This column was first published in Business Day.
Will the post Covid-19 recovery be like the Roaring Twenties, a period of flourishing economic growth and prosperity after the Spanish Flu pandemic? Or will it be like the prolonged recession after the global financial crisis, with businesses and consumers restraining consumption?
The case for a strong recovery works as follows. The pandemic has created pent-up demand. Because of lockdowns and other restrictions, consumers have not been able to spend. Once life goes back to normal, they will have both the money and desire to go on an economy-driving splurge.
The first premise — that people have been saving — is borne out by data. Savings have hit record highs. The US personal savings rate hit 34% (being the amount of disposable income saved rather than spent in a month) in April 2020 and has remained far above its long-run average of 7%-8%. In Europe household savings rates rocketed to over 24% in June but have fallen faster and now are only marginally above the long-run trend.

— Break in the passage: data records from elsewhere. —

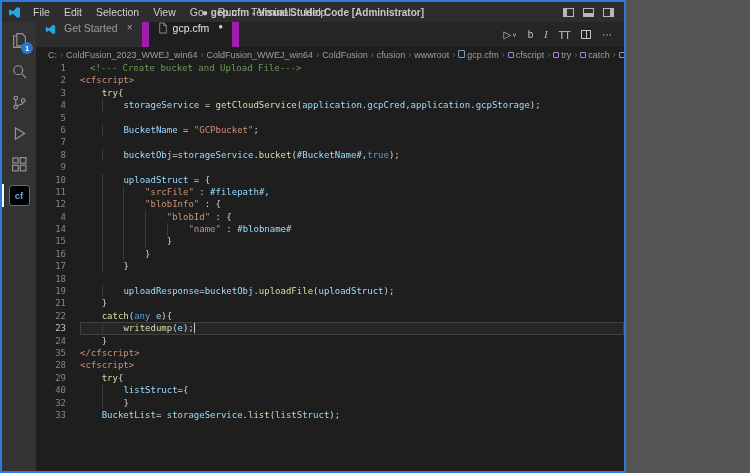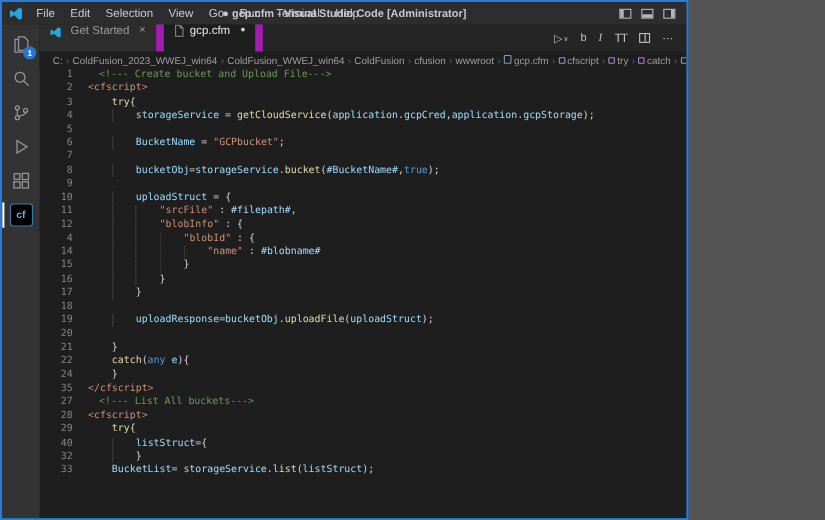--- a/index.html
+++ b/index.html
@@ -250,26 +250,25 @@
             <div class="line"><span class="ln">10</span><span class="lc"><span class="ind">    </span><span class="ind guide">    </span><span class="tk-var">uploadStruct</span><span class="tk-pun"> = {</span></span></div>
             <div class="line"><span class="ln">11</span><span class="lc"><span class="ind">    </span><span class="ind guide">    </span><span class="ind guide">    </span><span class="tk-str">"srcFile"</span><span class="tk-pun"> : </span><span class="tk-var">#filepath#</span><span class="tk-pun">,</span></span></div>
             <div class="line"><span class="ln">12</span><span class="lc"><span class="ind">    </span><span class="ind guide">    </span><span class="ind guide">    </span><span class="tk-str">"blobInfo"</span><span class="tk-pun"> : {</span></span></div>
             <div class="line"><span class="ln">4</span><span class="lc"><span class="ind">    </span><span class="ind guide">    </span><span class="ind guide">    </span><span class="ind guide">    </span><span class="tk-str">"blobId"</span><span class="tk-pun"> : {</span></span></div>
             <div class="line"><span class="ln">14</span><span class="lc"><span class="ind">    </span><span class="ind guide">    </span><span class="ind guide">    </span><span class="ind guide">    </span><span class="ind guide">    </span><span class="tk-str">"name"</span><span class="tk-pun"> : </span><span class="tk-var">#blobname#</span></span></div>
             <div class="line"><span class="ln">15</span><span class="lc"><span class="ind">    </span><span class="ind guide">    </span><span class="ind guide">    </span><span class="ind guide">    </span><span class="tk-pun">}</span></span></div>
             <div class="line"><span class="ln">16</span><span class="lc"><span class="ind">    </span><span class="ind guide">    </span><span class="ind guide">    </span><span class="tk-pun">}</span></span></div>
             <div class="line"><span class="ln">17</span><span class="lc"><span class="ind">    </span><span class="ind guide">    </span><span class="tk-pun">}</span></span></div>
             <div class="line"><span class="ln">18</span><span class="lc"></span></div>
             <div class="line"><span class="ln">19</span><span class="lc"><span class="ind">    </span><span class="ind guide">    </span><span class="tk-var">uploadResponse</span><span class="tk-pun">=</span><span class="tk-var">bucketObj</span><span class="tk-pun">.</span><span class="tk-fn">uploadFile</span><span class="tk-pun">(</span><span class="tk-var">uploadStruct</span><span class="tk-pun">);</span></span></div>
-            <div class="line"><span class="ln">20</span><span class="lc"></span></div>
             <div class="line"><span class="ln">21</span><span class="lc"><span class="ind">    </span><span class="tk-pun">}</span></span></div>
             <div class="line"><span class="ln">22</span><span class="lc"><span class="ind">    </span><span class="tk-fn">catch</span><span class="tk-pun">(</span><span class="tk-kw">any</span><span class="tk-pun"> </span><span class="tk-var">e</span><span class="tk-pun">){</span></span></div>
+            <div class="line active"><span class="ln">23</span><span class="lc"><span class="ind">    </span><span class="ind guide">    </span><span class="tk-fn">writedump</span><span class="tk-pun">(</span><span class="tk-var">e</span><span class="tk-pun">);</span><span class="cursor"></span></span></div>
             <div class="line"><span class="ln">24</span><span class="lc"><span class="ind">    </span><span class="tk-pun">}</span></span></div>
             <div class="line"><span class="ln">35</span><span class="lc"><span class="tk-tag">&lt;/cfscript&gt;</span></span></div>
-            <div class="line"><span class="ln">27</span><span class="lc"><span class="tk-cm">&lt;!--- List All buckets---&gt;</span></span></div>
             <div class="line"><span class="ln">28</span><span class="lc"><span class="tk-tag">&lt;cfscript&gt;</span></span></div>
             <div class="line"><span class="ln">29</span><span class="lc"><span class="ind">    </span><span class="tk-fn">try</span><span class="tk-pun">{</span></span></div>
             <div class="line"><span class="ln">40</span><span class="lc"><span class="ind">    </span><span class="ind guide">    </span><span class="tk-var">listStruct</span><span class="tk-pun">={</span></span></div>
             <div class="line"><span class="ln">32</span><span class="lc"><span class="ind">    </span><span class="ind guide">    </span><span class="tk-pun">}</span></span></div>
             <div class="line"><span class="ln">33</span><span class="lc"><span class="ind">    </span><span class="tk-var">BucketList</span><span class="tk-pun">= </span><span class="tk-var">storageService</span><span class="tk-pun">.</span><span class="tk-fn">list</span><span class="tk-pun">(</span><span class="tk-var">listStruct</span><span class="tk-pun">);</span></span></div>
           </div>
       </div>
     </div>
   </div>
 </div>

In SA we’ve seen similar trends. We measure savings as a percentage of GDP, in which corporate saving jumped to 22.5% (annualised) in the third quarter from a long-run average around 13%, with even the notoriously low household savings rate leaping to 2% from long-run figures of closer to zero. That has been matched by deleveraging figures that show both households and, after an initial jump as companies accessed overdraft facilities, corporates, reducing borrowing sharply.

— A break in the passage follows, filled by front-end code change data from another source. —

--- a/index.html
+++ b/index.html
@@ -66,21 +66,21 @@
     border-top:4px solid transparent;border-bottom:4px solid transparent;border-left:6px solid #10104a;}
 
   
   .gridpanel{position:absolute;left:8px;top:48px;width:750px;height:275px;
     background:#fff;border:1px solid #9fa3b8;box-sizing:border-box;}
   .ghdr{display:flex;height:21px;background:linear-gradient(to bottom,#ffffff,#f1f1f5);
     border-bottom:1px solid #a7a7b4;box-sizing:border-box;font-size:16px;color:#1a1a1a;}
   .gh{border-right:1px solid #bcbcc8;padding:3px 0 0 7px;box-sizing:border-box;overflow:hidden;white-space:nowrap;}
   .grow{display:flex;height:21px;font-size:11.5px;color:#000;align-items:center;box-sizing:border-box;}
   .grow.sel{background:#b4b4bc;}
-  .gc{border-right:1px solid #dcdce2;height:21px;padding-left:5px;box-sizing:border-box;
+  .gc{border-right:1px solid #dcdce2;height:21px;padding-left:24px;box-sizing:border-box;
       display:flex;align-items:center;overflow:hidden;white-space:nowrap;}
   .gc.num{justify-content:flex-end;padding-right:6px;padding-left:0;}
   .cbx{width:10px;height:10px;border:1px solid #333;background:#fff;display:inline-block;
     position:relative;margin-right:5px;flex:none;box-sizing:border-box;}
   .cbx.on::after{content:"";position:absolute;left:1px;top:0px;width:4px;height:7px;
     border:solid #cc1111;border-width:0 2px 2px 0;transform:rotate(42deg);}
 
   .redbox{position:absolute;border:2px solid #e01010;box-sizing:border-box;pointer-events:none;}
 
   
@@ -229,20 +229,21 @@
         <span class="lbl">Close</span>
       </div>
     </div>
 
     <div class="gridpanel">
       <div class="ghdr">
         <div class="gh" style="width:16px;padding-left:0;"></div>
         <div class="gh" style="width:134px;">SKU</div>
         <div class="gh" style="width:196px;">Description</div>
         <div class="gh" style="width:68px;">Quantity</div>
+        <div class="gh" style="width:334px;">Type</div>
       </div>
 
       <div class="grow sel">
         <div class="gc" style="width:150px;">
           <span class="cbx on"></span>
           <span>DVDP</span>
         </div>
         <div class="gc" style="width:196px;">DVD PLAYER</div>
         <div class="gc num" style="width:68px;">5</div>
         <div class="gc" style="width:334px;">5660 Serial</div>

So, the bullish case has it that all this money, combined with pent-up demand and our repressed desires to party hard, will combine for a roaring economic recovery.

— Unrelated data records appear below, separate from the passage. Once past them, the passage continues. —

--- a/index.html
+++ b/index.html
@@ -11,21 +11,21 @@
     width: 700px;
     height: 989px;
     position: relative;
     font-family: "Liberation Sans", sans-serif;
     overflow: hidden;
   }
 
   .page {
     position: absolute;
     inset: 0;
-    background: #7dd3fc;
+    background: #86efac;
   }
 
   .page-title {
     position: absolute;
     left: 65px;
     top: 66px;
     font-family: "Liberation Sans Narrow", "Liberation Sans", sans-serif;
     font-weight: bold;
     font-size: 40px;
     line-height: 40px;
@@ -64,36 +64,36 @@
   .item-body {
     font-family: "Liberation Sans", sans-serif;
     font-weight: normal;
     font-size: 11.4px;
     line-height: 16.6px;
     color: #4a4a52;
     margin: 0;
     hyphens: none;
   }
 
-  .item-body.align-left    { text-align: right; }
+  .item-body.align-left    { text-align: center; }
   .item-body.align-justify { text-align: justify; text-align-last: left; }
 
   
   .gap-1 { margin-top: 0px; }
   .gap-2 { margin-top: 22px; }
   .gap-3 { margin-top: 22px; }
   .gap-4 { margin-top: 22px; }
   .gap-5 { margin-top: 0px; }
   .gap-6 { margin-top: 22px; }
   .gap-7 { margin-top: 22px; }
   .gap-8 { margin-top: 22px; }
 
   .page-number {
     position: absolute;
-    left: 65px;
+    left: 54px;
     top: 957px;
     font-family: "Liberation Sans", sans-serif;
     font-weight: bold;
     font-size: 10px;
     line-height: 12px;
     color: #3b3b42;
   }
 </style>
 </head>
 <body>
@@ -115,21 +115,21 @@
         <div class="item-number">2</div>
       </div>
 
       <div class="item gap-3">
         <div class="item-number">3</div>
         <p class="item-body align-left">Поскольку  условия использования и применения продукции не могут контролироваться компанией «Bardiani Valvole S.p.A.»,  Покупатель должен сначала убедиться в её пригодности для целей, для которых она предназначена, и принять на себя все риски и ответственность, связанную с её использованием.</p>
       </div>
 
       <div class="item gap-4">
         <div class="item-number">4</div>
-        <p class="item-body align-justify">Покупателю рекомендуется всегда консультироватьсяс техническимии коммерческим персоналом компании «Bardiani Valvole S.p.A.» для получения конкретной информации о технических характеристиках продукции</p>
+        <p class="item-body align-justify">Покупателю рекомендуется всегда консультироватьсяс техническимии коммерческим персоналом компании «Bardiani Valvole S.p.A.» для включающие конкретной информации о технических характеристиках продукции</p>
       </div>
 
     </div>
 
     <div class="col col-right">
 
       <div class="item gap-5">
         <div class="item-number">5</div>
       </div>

There are two problems with that story. First, a higher savings rate doesn’t mean more savings overall. The economic effect of the crisis means incomes are sharply lower, even if more of them are being saved. Not everyone has kept their jobs and have faced wage cuts. SA GDP for 2020 is expected to be about 7%-8% down.
However, while it is bad for poverty and inequality levels, it appears the jobs impact has been primarily on the more economically vulnerable. Formally employed people, especially public servants, have been unscathed. That means savings have accumulated in the hands of those with a higher propensity to spend. Indeed, Reserve Bank data shows that net wealth, while hit in the first quarter, recovered in the second quarter.
The main thing to understand is how much of the savings rate is driven by forced delays in consumption, and by households’ fears about the future. We can expect delayed consumption to unwind, but precautionary savings will not. The global financial crisis also saw increased savings, but only because households were afraid. It took five years for that to dissipate.
On balance, my view is that there will be a splurge to some extent. Forced saving is a reality of this crisis that is not shared with the financial crisis. But this is vulnerable to overly hasty efforts by governments to repair their balance sheets. While households and companies had a spike in savings, governments did the opposite. In SA, the government dissaved at about 9% of GDP (annualised, seasonally adjusted) in the second and third quarters. Worldwide, governments will need to repair balance sheets, which means increasing taxes and choking demand. But all governments are promising not to do this too quickly.
Of course, none of this will happen if we don’t get to the other end of this pandemic. The countries implementing vaccination programmes will do sooner. Unfortunately, SA belatedly conjured up a vaccine strategy last week while other countries have had task forces on it since April 2020. That means it will probably take until the end of 2021 for local consumption to rebound.
Luckily for us, global demand will drive our economy even if domestic demand is delayed. It will come to us through increased exports, which have been a surprise strength in the past six months. Our strongly positive trade balance has supported the rand while helping corporate earnings in some main sectors. As global demand recovers, we should expect export demand to be a strong channel of support into our economy more broadly. Of course, the delay to domestic demand will mean we lag other markets overall.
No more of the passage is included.